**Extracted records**
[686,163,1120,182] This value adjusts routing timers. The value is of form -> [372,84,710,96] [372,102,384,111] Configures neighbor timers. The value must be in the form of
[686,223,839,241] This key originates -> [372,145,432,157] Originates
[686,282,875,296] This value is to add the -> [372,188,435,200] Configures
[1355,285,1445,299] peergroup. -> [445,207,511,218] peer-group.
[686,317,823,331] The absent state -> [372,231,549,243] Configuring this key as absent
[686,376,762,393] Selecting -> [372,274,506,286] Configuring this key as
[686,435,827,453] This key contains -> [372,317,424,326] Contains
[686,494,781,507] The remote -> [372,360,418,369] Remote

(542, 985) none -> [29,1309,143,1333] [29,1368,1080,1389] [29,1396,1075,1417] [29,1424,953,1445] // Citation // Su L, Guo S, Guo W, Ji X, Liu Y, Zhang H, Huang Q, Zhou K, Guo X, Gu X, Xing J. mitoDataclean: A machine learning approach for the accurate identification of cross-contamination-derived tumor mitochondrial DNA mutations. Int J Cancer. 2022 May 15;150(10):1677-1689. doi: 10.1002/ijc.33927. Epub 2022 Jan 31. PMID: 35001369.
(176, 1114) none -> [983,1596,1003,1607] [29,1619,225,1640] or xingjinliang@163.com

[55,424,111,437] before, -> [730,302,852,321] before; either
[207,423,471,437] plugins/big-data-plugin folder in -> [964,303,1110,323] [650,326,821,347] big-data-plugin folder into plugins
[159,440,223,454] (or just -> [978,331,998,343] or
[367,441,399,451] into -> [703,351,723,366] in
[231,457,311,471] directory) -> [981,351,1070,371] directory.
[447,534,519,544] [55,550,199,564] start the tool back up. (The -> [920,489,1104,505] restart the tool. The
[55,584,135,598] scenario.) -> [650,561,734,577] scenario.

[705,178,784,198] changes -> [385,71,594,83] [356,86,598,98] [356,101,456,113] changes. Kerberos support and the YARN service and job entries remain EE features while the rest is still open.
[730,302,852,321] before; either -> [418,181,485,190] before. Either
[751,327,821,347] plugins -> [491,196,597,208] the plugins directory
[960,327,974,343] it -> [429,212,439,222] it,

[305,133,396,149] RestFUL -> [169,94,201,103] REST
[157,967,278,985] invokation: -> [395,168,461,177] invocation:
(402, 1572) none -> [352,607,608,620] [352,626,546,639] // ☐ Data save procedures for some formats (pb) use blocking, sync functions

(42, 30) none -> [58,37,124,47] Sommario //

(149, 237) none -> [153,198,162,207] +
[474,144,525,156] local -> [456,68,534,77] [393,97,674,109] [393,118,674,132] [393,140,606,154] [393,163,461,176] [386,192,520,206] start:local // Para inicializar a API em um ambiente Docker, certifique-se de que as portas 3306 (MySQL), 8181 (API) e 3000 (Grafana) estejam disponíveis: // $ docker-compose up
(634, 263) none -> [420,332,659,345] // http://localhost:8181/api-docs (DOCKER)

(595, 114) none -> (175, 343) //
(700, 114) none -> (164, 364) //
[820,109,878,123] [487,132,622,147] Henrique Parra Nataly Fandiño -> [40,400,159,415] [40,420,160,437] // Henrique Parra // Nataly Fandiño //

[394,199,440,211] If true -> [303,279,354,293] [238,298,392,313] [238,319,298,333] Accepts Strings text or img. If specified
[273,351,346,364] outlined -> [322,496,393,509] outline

**EXERCISE**
Your answer should consist solely of the lines above from the line with "[960,327,974,343] it ->" to the line with "(149, 237) none -> [153,198,162,207] +", both included, reproduced exactly.

**RESPONSE AREA**
[960,327,974,343] it -> [429,212,439,222] it,

[305,133,396,149] RestFUL -> [169,94,201,103] REST
[157,967,278,985] invokation: -> [395,168,461,177] invocation:
(402, 1572) none -> [352,607,608,620] [352,626,546,639] // ☐ Data save procedures for some formats (pb) use blocking, sync functions

(42, 30) none -> [58,37,124,47] Sommario //

(149, 237) none -> [153,198,162,207] +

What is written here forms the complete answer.